*** Opening Excerpted records ***
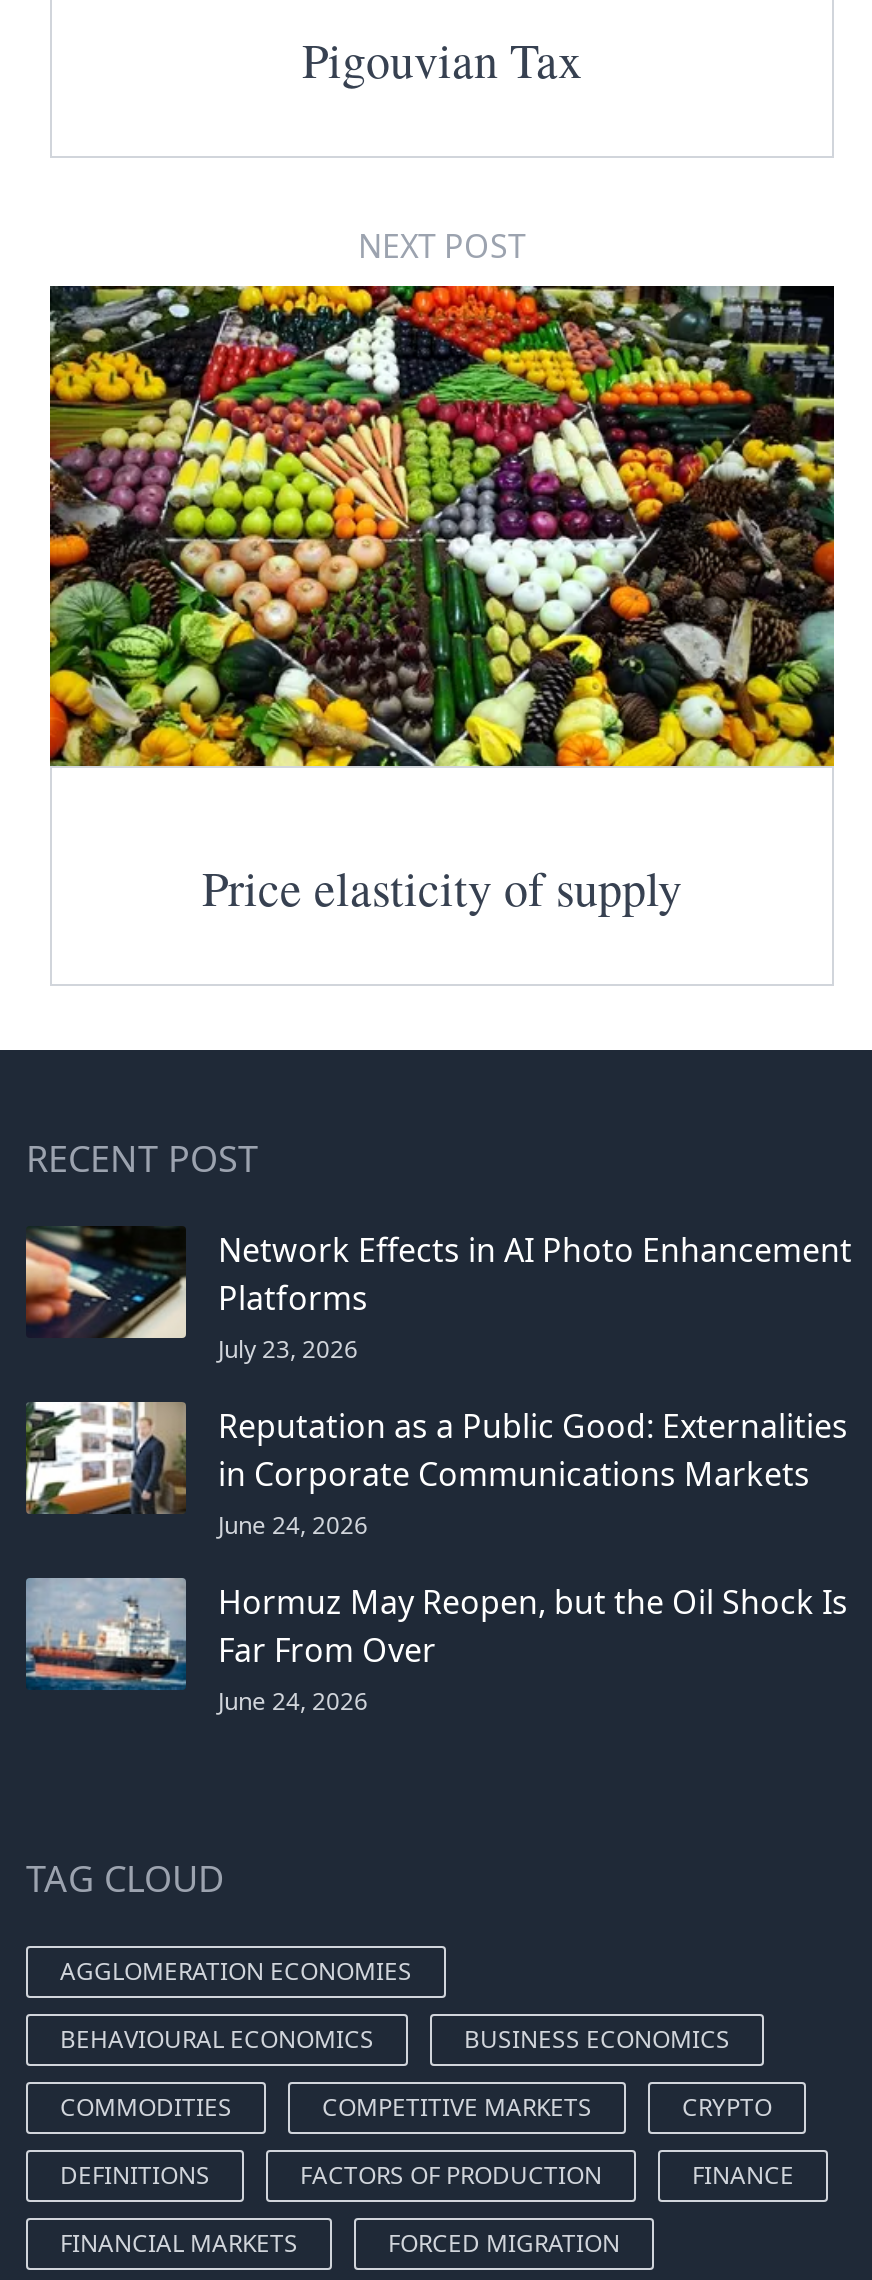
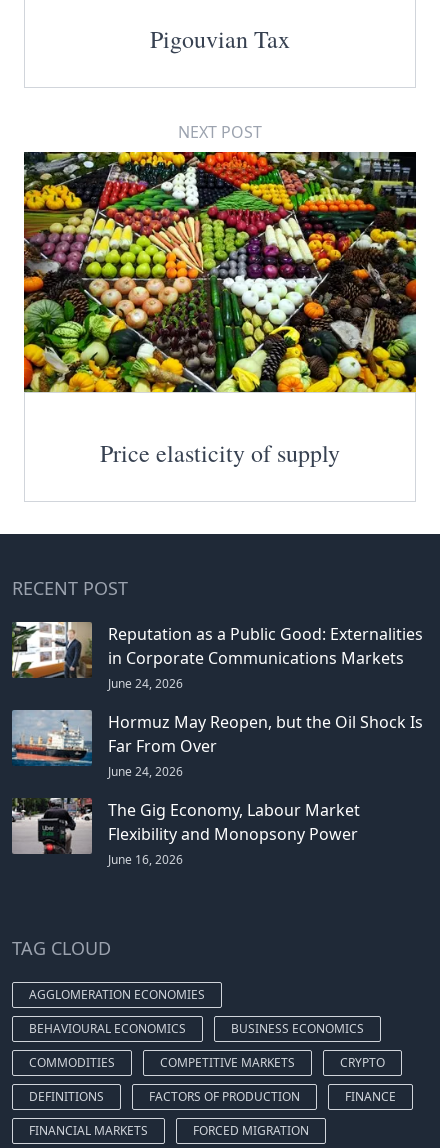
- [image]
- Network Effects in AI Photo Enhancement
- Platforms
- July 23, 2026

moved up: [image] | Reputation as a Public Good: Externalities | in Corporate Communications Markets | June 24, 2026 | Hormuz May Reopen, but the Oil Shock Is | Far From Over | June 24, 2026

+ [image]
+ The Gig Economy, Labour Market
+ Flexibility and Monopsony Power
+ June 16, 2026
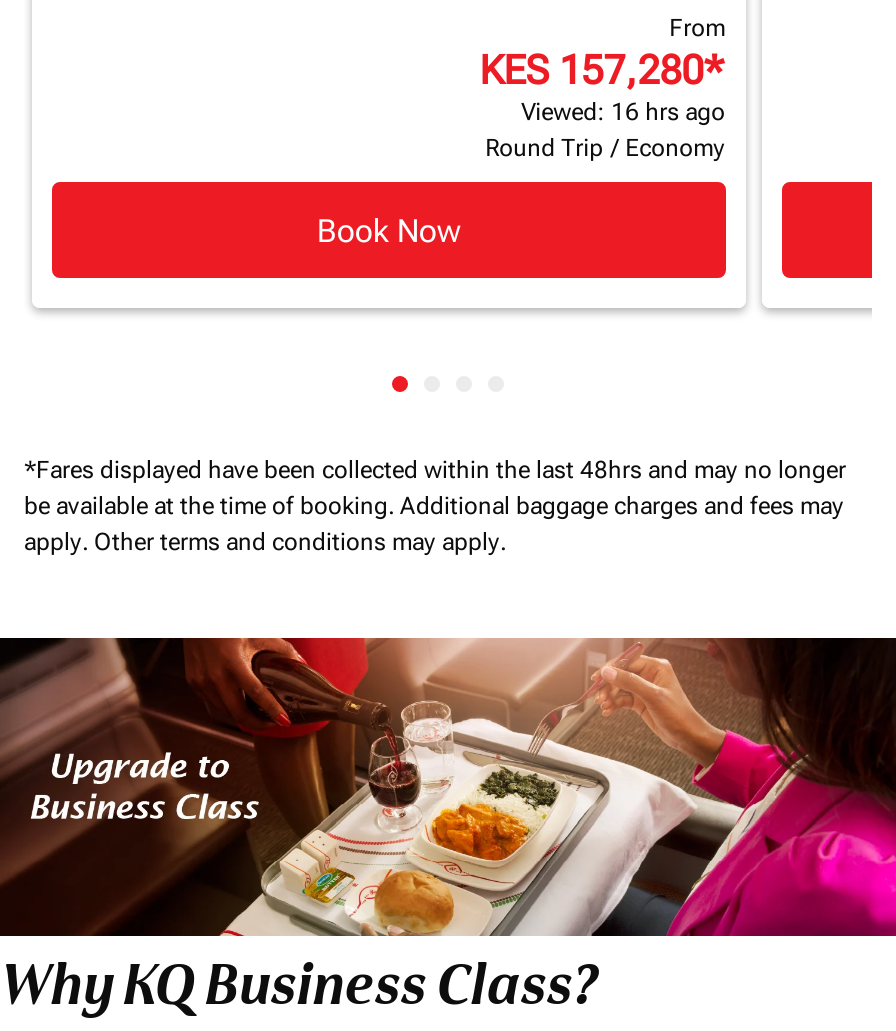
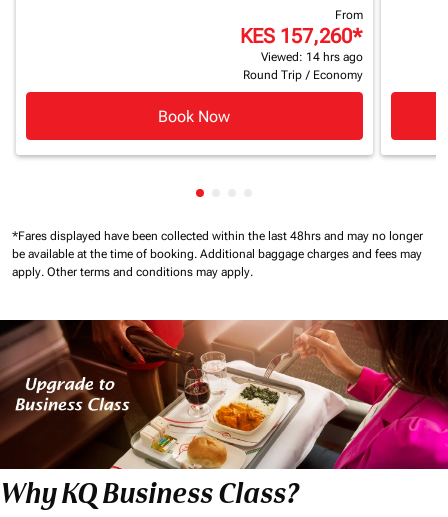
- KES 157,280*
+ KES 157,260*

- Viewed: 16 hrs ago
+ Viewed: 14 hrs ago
*** Closing Excerpted records ***
*** Opening Excerpted records ***
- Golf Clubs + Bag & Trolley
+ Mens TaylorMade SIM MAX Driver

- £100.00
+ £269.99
*** Closing Excerpted records ***
*To do*. Every line holding the string "June" should be copied here, so please find those lines in the data.

*Finished task*.
moved up: [image] | Reputation as a Public Good: Externalities | in Corporate Communications Markets | June 24, 2026 | Hormuz May Reopen, but the Oil Shock Is | Far From Over | June 24, 2026
+ June 16, 2026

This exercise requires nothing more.